5 of 5 people found the following review helpful
A Comprehensive Work 26 Nov 2001
By Jeff Heeren - Published on Amazon.com
Format:Paperback
When discussing the impact of women in European society, witchcraft inevitably enters the forefront of study. Many authors have discussed the crimes and punishments of witches, but Stuart Clark's Thinking With Demons: The Idea of Witchcraft in Early Modern Europe breaks away from the traditional format. Rather than focus on witchcraft itself, Clark writes about the idea of witchcraft; he concludes that the concept of witchcraft was an integral component in the general intellectual life of early modern Europe, woven into the scholarly debates about the key issues of the era. According to Clark, the emphasis was on demonology, which was a "composite subject consisting of discussions about the workings of nature, the processes of history, the maintenance of religious purity and the nature of political authority" (viii). To encompass this broad nature of demonology, Clark divides the book into five separate yet overlapping sections - Language, Science, History, Religion and Politics - each of which expresses a relatively simple argument. In `Language,' Clark discusses the antithetical nature of rhetoric and discussion in the sixteenth and seventeenth centuries; this permitted the discussion of witchcraft as the natural malevolent balance to proper behavior. The section titled `Science' argues that demonology was part of the advancement on science, rather than an obstacle or adversary to it. Magic, both good and evil, was assumed to be part of the natural world, and subject to the scientific investigations of the time. `History' details how the people were easily convinced of the activities of the devil and his minions through the increasing emphasis on the apocalyptic vision that the world was in the Last Days. `Religion,' which focused mainly on the writings of the clergy, essentially demonstrated that the religious powers of Europe believed that witchcraft was a sin against the Lord, and involved illicit dealings with the devil. Finally, `Politics' presents that view that the power of the king was based upon his inability to engage in witchcraft. Essentially, since a monarch was conferred power through divine right - meaning the ruler was empowered by the Lord - he was inviolable and therefore immune to the effects of witchcraft.

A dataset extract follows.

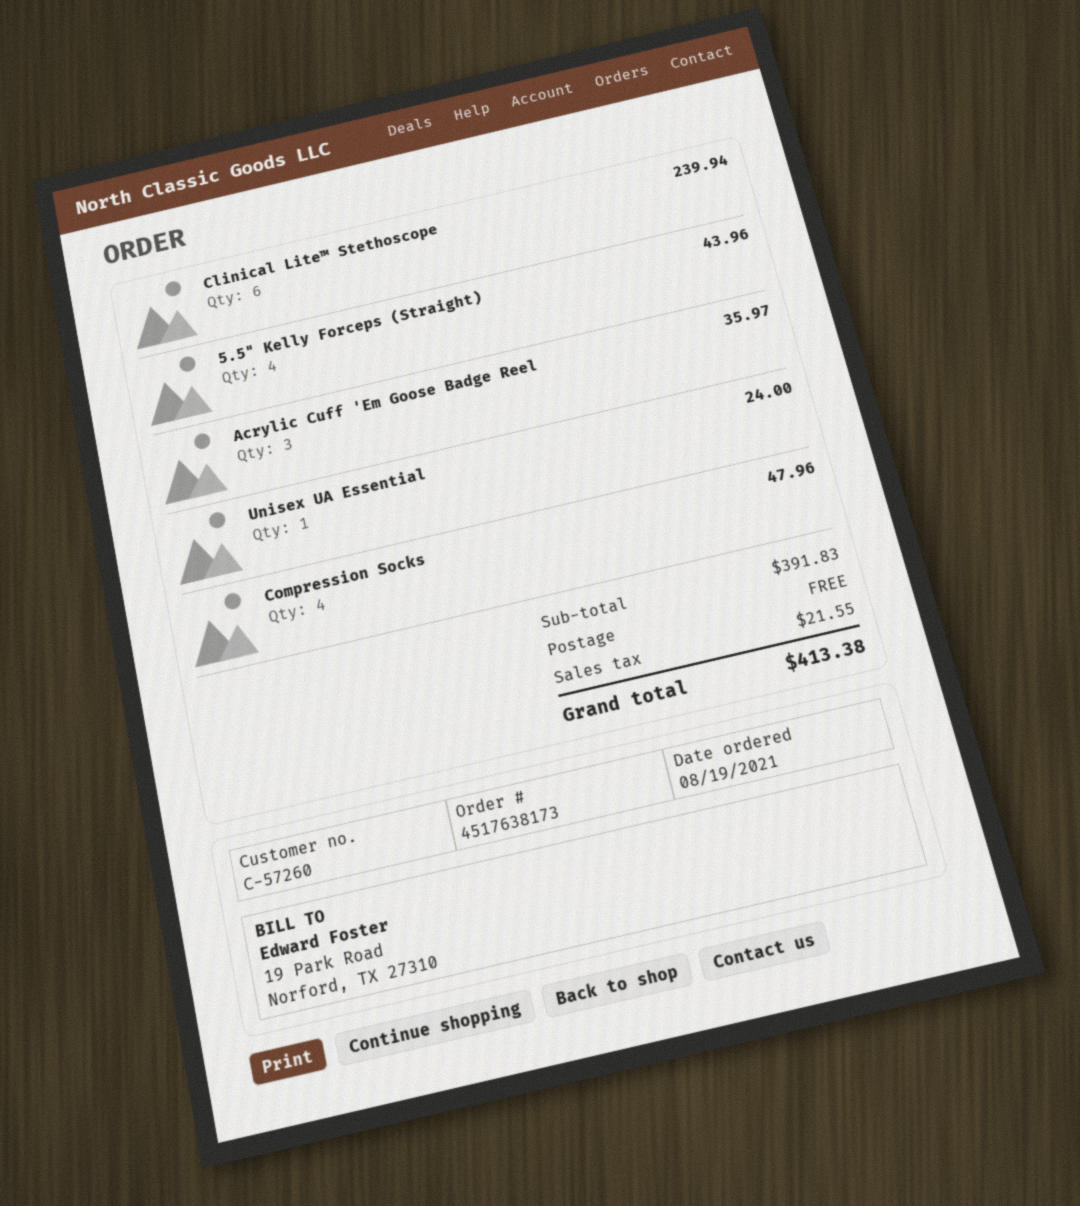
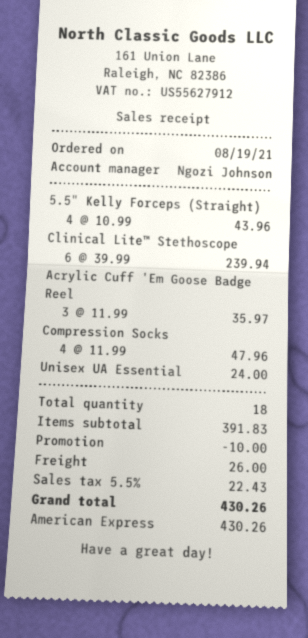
discount: none -> 10.00
shipping: 0.00 -> 26.00
tax: 21.55 -> 22.43
total: 413.38 -> 430.26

Thinking with Demons continues with the examination of women and their relationship to criminal behavior, as was introduced in The Crimes of Women in Early Modern Germany by Ulinka Rublack. The most fascinating aspects of this book dealt with the importance of duality in early modern Europe, particularly in regards to the masquerade. Such dualism, and the perception that it was natural and important to society, is a fascinating concept to consider. Such a system of duality, in which everything is "distributed between a column of positive (or superior) terms and categories and a column of their negative (or inferior) opposites" (38) would seem to be an important tool in explaining the gender-based hierarchies that evolved in society.